Opinion
CIVIL ACTION NO. 4:17-CV-03619
04-01-2019
ORDER
The Court has before it the Memorandum and Recommendation of the United States Magistrate Judge (Doc. No. 29) and the Objections filed by the Defendant Blue Fin Services, LLC (hereinafter "Blue Fin") (Doc. No. 31) and those filed by Plaintiff Gulf Crane Services, Inc. (hereinafter "Gulf Crane") (Doc. No. 32). The Court will review the Memorandum and Recommendation de novo.
I.
Blue Fin's objections are somewhat evidentiary and/or ministerial in nature in that neither is grounds for not adopting the Memorandum and Recommendation.
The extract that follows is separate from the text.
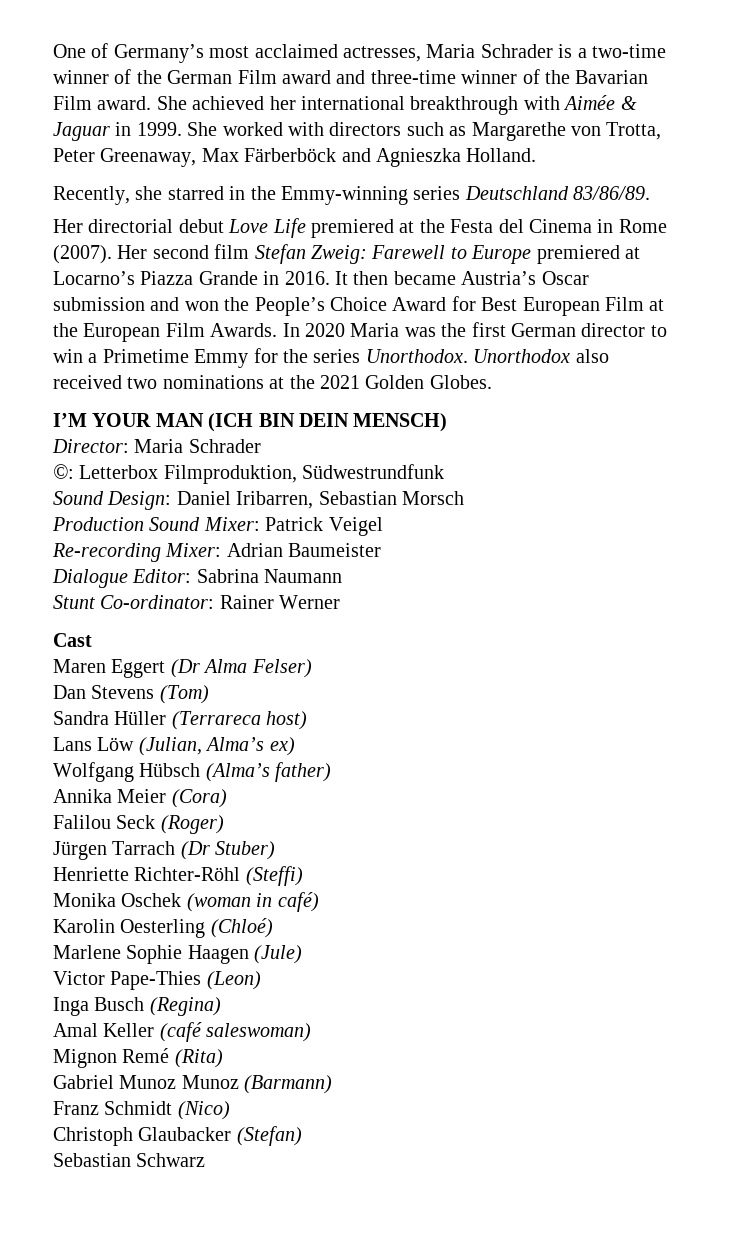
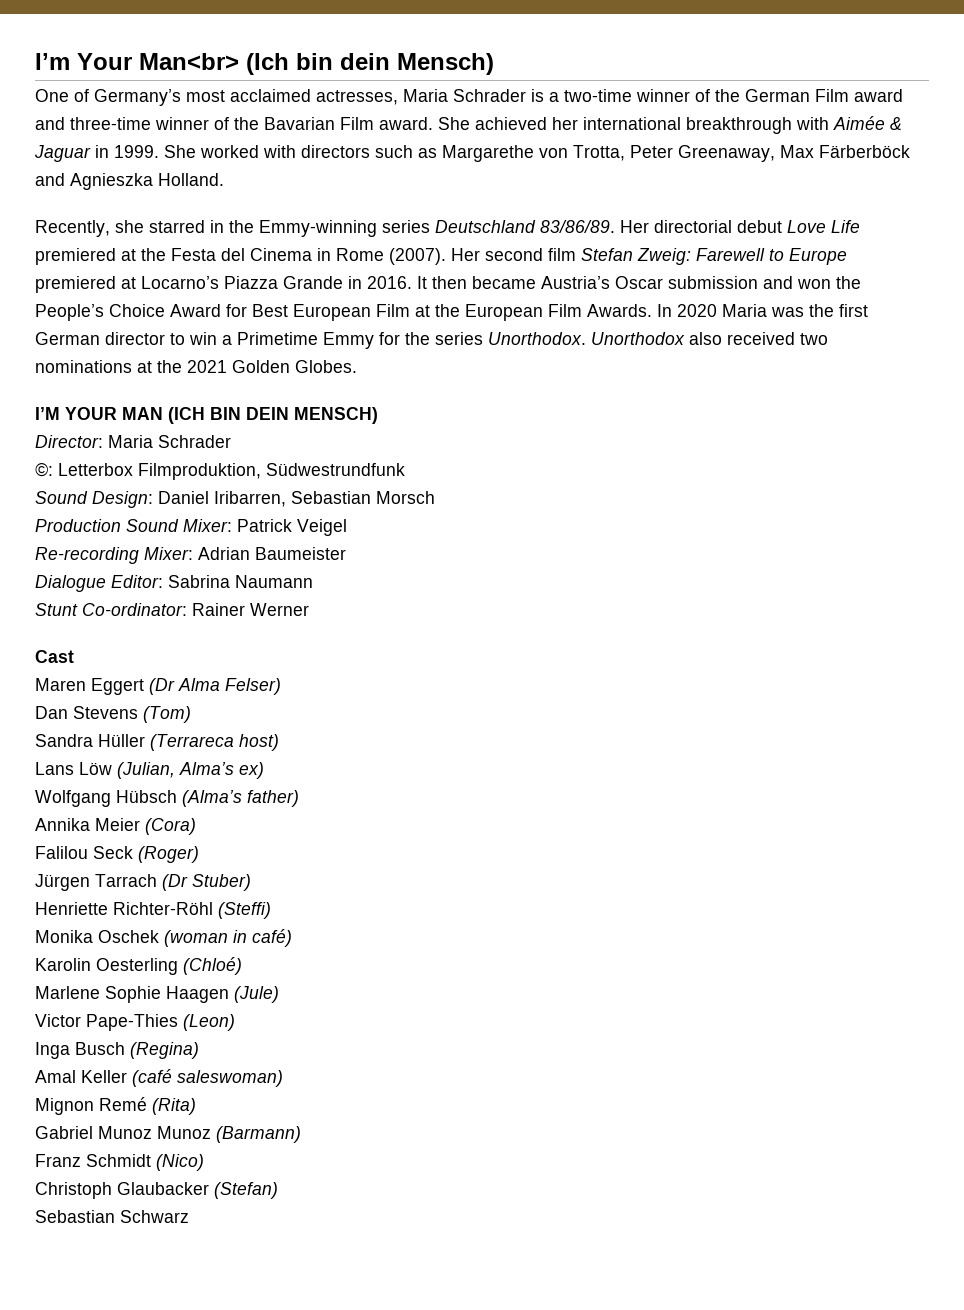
+ I’m Your Man<br> (Ich bin dein Mensch)
- Recently, she starred in the Emmy-winning series Deutschland 83/86/89.
- Her directorial debut Love Life premiered at the Festa del Cinema in Rome (2007).
+ Recently, she starred in the Emmy-winning series Deutschland 83/86/89. Her directorial debut Love Life premiered at the Festa del Cinema in Rome (2007).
First, it objects to the statement that it breached "its obligation to procure additional insurance coverage for Gulf Crane." This statement was made in the context of the Plaintiff's argument that Blue Fin was obligated to name Gulf Crane as an additional insured—an obligation which Blue Fin does not deny and which it conceded it did not fulfill. That being said, the Magistrate Judge did not recommend any relief based on this statement, nor is any judgment contemplated on the basis of this statement. This Court, in adopting the Memorandum and Recommendation, is not hereby adopting that statement as a finding (or as a basis for any relief), nor is it holding that it is inaccurate—as that fact, if it is a fact, does not impact this order, and this Court reserves any ultimate resolution of this concern for later development as this case progresses. The same can be said for Blue Fin's other objection to the Memorandum's characterization of its $500,000 offer to Gulf Crane, Gulf Crane's rejection of same, and the timing of both vis-a-vis the underlying settlement. These "facts" are immaterial to this order. Again, they have no impact on any issue currently before this Court and, given the interlocutory status of this case, can be resolved at a later point.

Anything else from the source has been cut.